> [Exercise brief]: Repeat the entries below word for word, though any picture in them should be dropped.

━━━

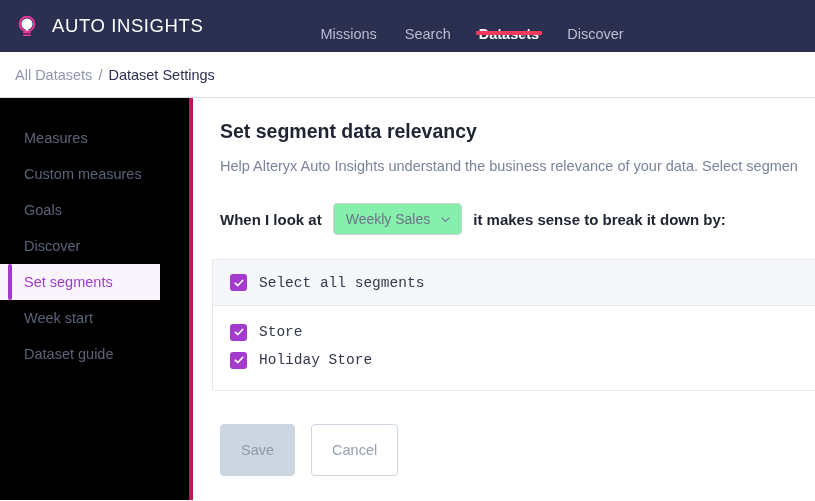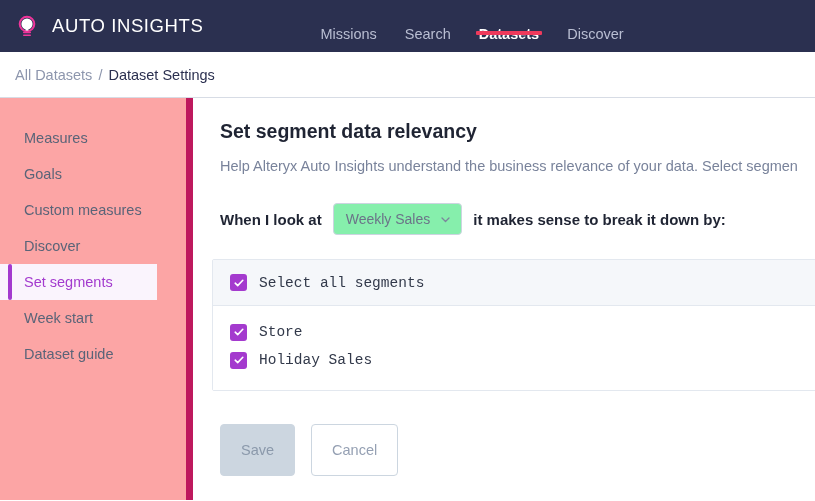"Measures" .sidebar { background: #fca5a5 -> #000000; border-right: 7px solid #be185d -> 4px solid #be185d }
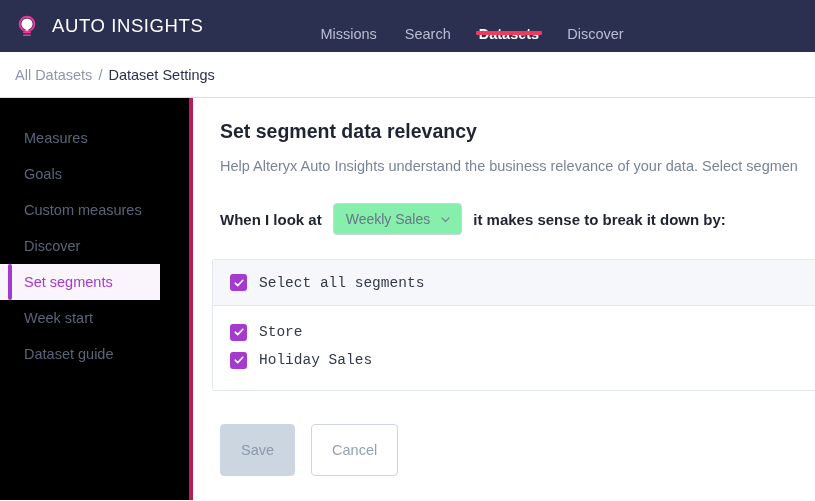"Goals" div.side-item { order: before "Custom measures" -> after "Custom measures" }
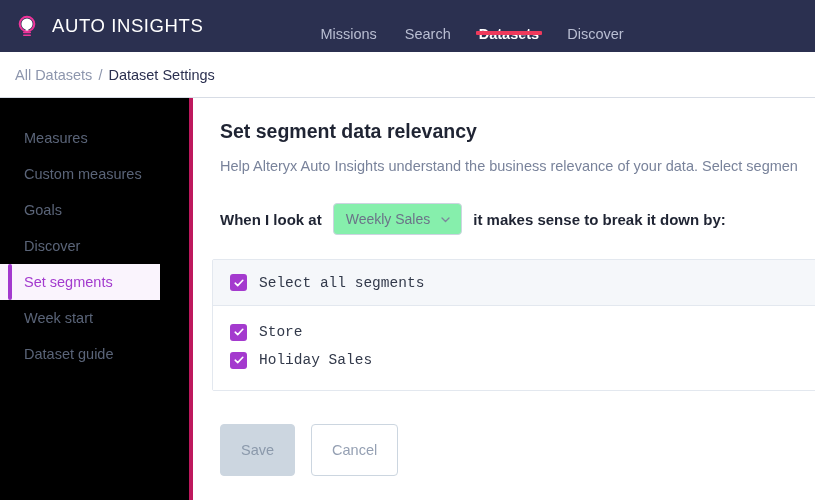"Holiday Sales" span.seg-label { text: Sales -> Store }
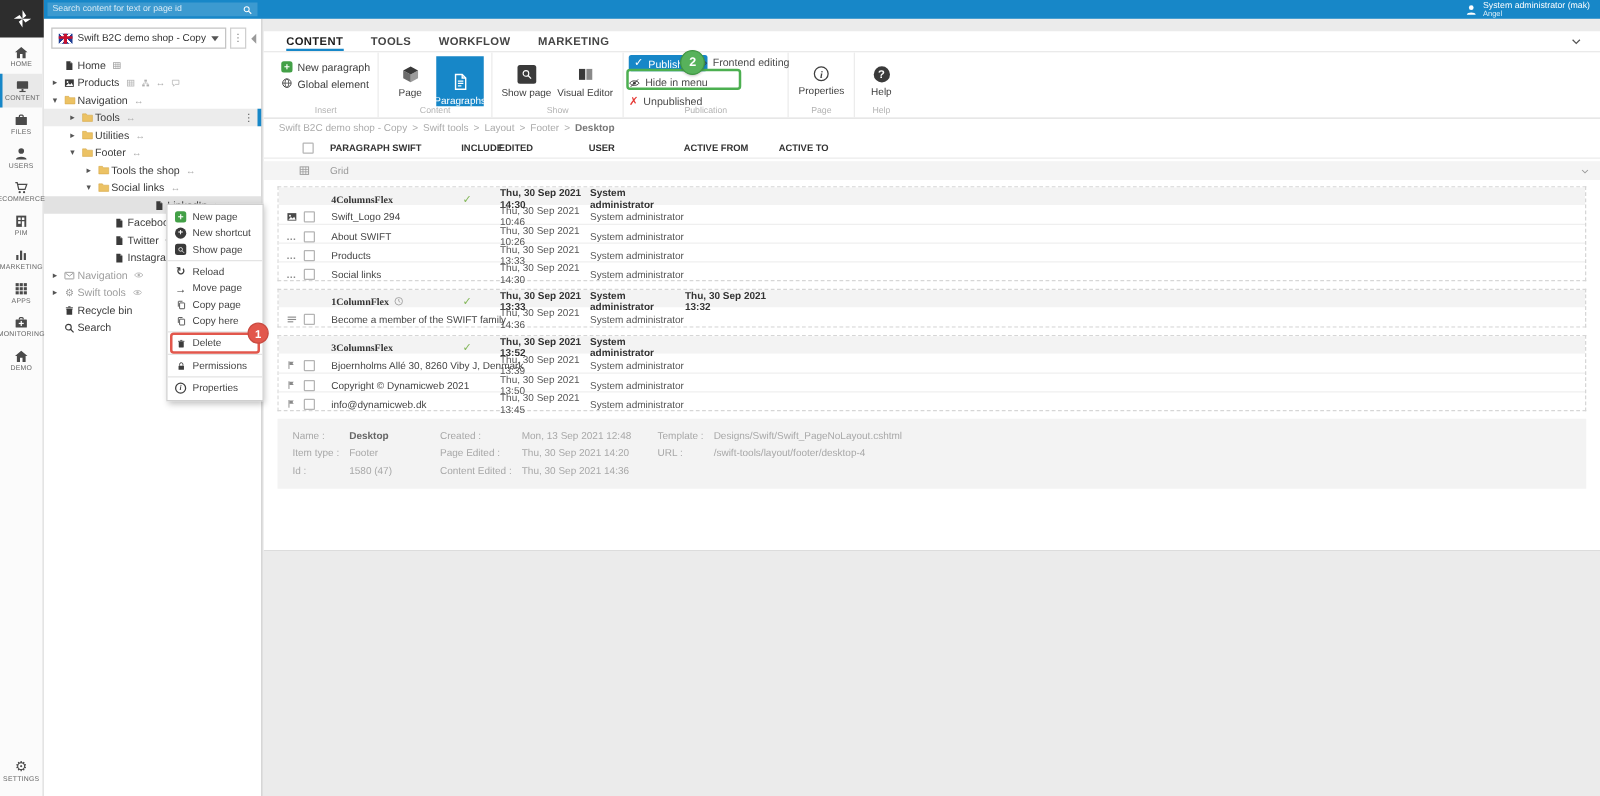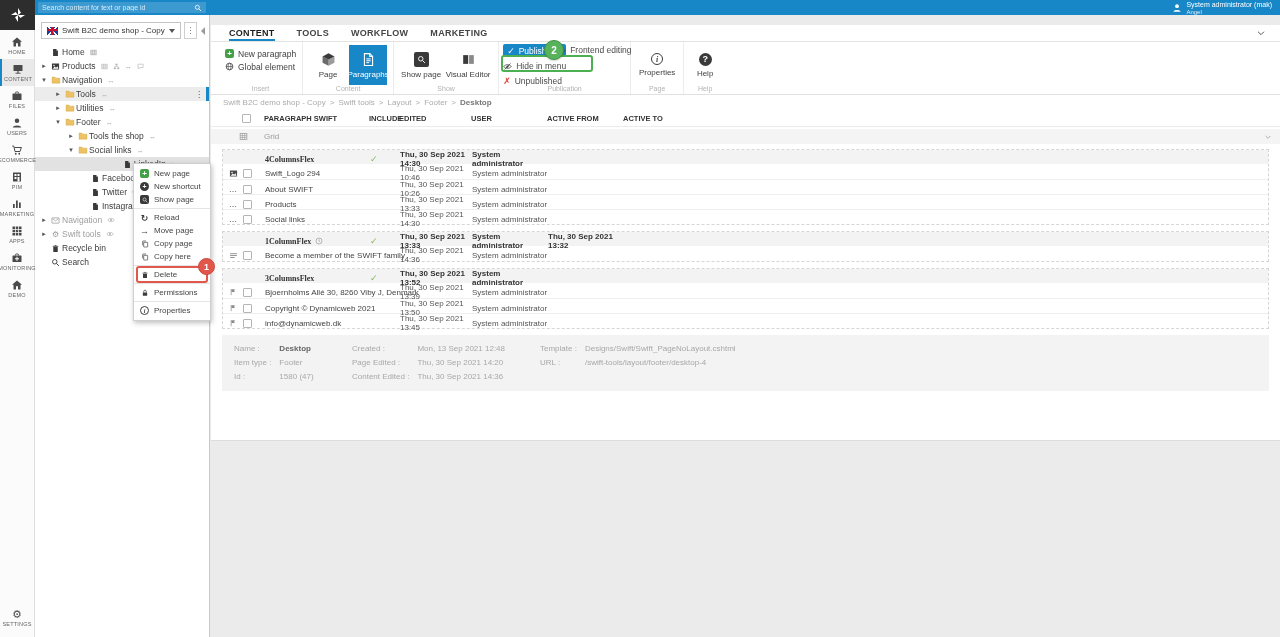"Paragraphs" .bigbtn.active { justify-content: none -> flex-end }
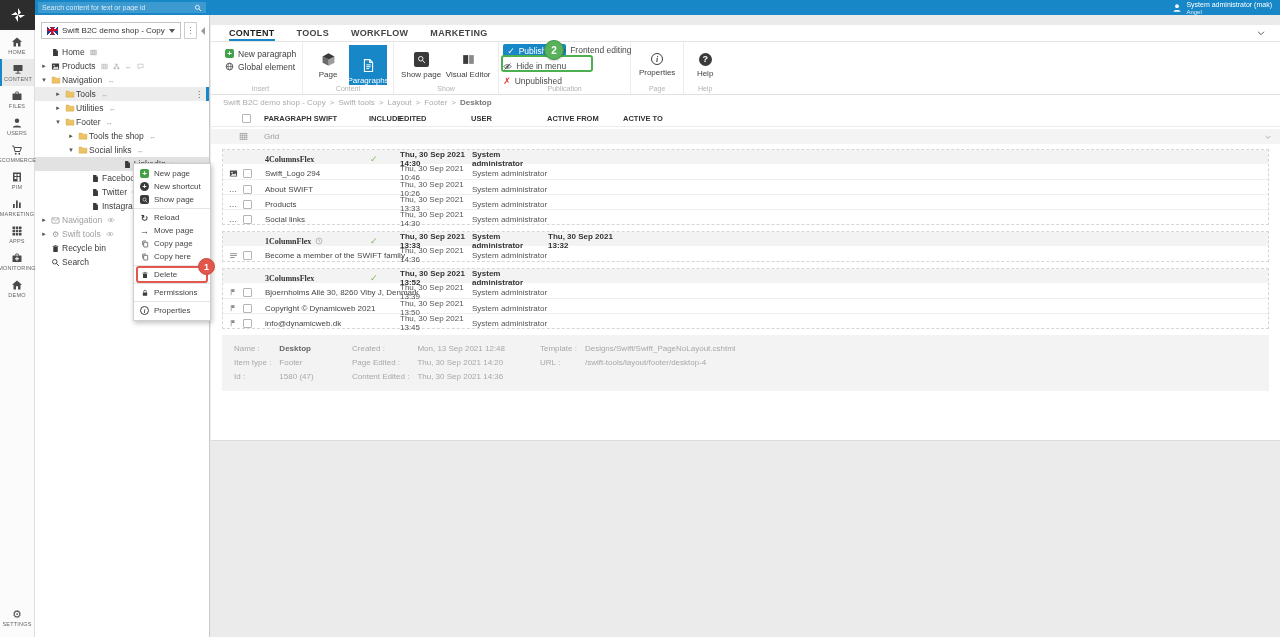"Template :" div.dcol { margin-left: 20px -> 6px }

━━━

> [Task response]:
"Measures" .sidebar { background: #fca5a5 -> #000000; border-right: 7px solid #be185d -> 4px solid #be185d }
"Goals" div.side-item { order: before "Custom measures" -> after "Custom measures" }
"Holiday Sales" span.seg-label { text: Sales -> Store }
"Paragraphs" .bigbtn.active { justify-content: none -> flex-end }
"Template :" div.dcol { margin-left: 20px -> 6px }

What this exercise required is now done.